▸ What this task involves:
The full listing is to be written out again, unchanged.

▸ Information shown:
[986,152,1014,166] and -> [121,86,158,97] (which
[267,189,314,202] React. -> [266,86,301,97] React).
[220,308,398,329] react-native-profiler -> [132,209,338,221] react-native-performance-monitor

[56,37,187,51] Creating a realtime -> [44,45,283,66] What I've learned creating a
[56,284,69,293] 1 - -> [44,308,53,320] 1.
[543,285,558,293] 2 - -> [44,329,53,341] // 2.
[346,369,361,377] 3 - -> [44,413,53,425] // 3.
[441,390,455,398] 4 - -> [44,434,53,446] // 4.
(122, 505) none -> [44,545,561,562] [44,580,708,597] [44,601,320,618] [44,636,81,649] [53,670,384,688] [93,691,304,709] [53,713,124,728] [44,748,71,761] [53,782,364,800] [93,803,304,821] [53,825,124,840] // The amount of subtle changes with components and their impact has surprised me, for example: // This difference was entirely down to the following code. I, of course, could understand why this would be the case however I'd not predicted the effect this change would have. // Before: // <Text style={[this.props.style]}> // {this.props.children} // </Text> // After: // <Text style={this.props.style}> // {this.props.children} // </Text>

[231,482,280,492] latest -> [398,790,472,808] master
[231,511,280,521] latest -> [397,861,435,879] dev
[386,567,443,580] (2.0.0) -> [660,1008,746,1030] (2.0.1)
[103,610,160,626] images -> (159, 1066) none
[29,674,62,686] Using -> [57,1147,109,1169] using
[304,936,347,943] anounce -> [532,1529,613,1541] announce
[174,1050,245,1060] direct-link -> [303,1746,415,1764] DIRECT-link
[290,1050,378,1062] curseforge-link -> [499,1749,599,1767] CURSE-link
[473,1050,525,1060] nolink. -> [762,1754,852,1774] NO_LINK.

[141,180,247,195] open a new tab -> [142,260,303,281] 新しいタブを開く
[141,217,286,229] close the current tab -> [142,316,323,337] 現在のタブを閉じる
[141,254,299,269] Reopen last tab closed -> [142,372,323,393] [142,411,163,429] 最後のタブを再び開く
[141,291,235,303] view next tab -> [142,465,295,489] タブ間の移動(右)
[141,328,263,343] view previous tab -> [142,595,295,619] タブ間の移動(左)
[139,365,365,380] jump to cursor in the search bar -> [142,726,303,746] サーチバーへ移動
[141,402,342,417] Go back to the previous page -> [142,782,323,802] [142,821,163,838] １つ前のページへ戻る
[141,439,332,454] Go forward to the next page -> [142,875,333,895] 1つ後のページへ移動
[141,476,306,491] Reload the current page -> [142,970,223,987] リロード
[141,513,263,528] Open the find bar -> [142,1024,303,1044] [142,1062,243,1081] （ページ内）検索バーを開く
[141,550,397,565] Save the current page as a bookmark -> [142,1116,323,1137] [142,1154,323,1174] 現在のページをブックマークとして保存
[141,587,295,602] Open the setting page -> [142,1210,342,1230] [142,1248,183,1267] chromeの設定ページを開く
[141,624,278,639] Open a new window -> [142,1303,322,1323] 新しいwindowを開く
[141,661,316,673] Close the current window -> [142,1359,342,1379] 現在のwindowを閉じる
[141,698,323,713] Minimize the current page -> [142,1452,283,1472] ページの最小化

▸ Task response:
[986,152,1014,166] and -> [121,86,158,97] (which
[267,189,314,202] React. -> [266,86,301,97] React).
[220,308,398,329] react-native-profiler -> [132,209,338,221] react-native-performance-monitor

[56,37,187,51] Creating a realtime -> [44,45,283,66] What I've learned creating a
[56,284,69,293] 1 - -> [44,308,53,320] 1.
[543,285,558,293] 2 - -> [44,329,53,341] // 2.
[346,369,361,377] 3 - -> [44,413,53,425] // 3.
[441,390,455,398] 4 - -> [44,434,53,446] // 4.
(122, 505) none -> [44,545,561,562] [44,580,708,597] [44,601,320,618] [44,636,81,649] [53,670,384,688] [93,691,304,709] [53,713,124,728] [44,748,71,761] [53,782,364,800] [93,803,304,821] [53,825,124,840] // The amount of subtle changes with components and their impact has surprised me, for example: // This difference was entirely down to the following code. I, of course, could understand why this would be the case however I'd not predicted the effect this change would have. // Before: // <Text style={[this.props.style]}> // {this.props.children} // </Text> // After: // <Text style={this.props.style}> // {this.props.children} // </Text>

[231,482,280,492] latest -> [398,790,472,808] master
[231,511,280,521] latest -> [397,861,435,879] dev
[386,567,443,580] (2.0.0) -> [660,1008,746,1030] (2.0.1)
[103,610,160,626] images -> (159, 1066) none
[29,674,62,686] Using -> [57,1147,109,1169] using
[304,936,347,943] anounce -> [532,1529,613,1541] announce
[174,1050,245,1060] direct-link -> [303,1746,415,1764] DIRECT-link
[290,1050,378,1062] curseforge-link -> [499,1749,599,1767] CURSE-link
[473,1050,525,1060] nolink. -> [762,1754,852,1774] NO_LINK.

[141,180,247,195] open a new tab -> [142,260,303,281] 新しいタブを開く
[141,217,286,229] close the current tab -> [142,316,323,337] 現在のタブを閉じる
[141,254,299,269] Reopen last tab closed -> [142,372,323,393] [142,411,163,429] 最後のタブを再び開く
[141,291,235,303] view next tab -> [142,465,295,489] タブ間の移動(右)
[141,328,263,343] view previous tab -> [142,595,295,619] タブ間の移動(左)
[139,365,365,380] jump to cursor in the search bar -> [142,726,303,746] サーチバーへ移動
[141,402,342,417] Go back to the previous page -> [142,782,323,802] [142,821,163,838] １つ前のページへ戻る
[141,439,332,454] Go forward to the next page -> [142,875,333,895] 1つ後のページへ移動
[141,476,306,491] Reload the current page -> [142,970,223,987] リロード
[141,513,263,528] Open the find bar -> [142,1024,303,1044] [142,1062,243,1081] （ページ内）検索バーを開く
[141,550,397,565] Save the current page as a bookmark -> [142,1116,323,1137] [142,1154,323,1174] 現在のページをブックマークとして保存
[141,587,295,602] Open the setting page -> [142,1210,342,1230] [142,1248,183,1267] chromeの設定ページを開く
[141,624,278,639] Open a new window -> [142,1303,322,1323] 新しいwindowを開く
[141,661,316,673] Close the current window -> [142,1359,342,1379] 現在のwindowを閉じる
[141,698,323,713] Minimize the current page -> [142,1452,283,1472] ページの最小化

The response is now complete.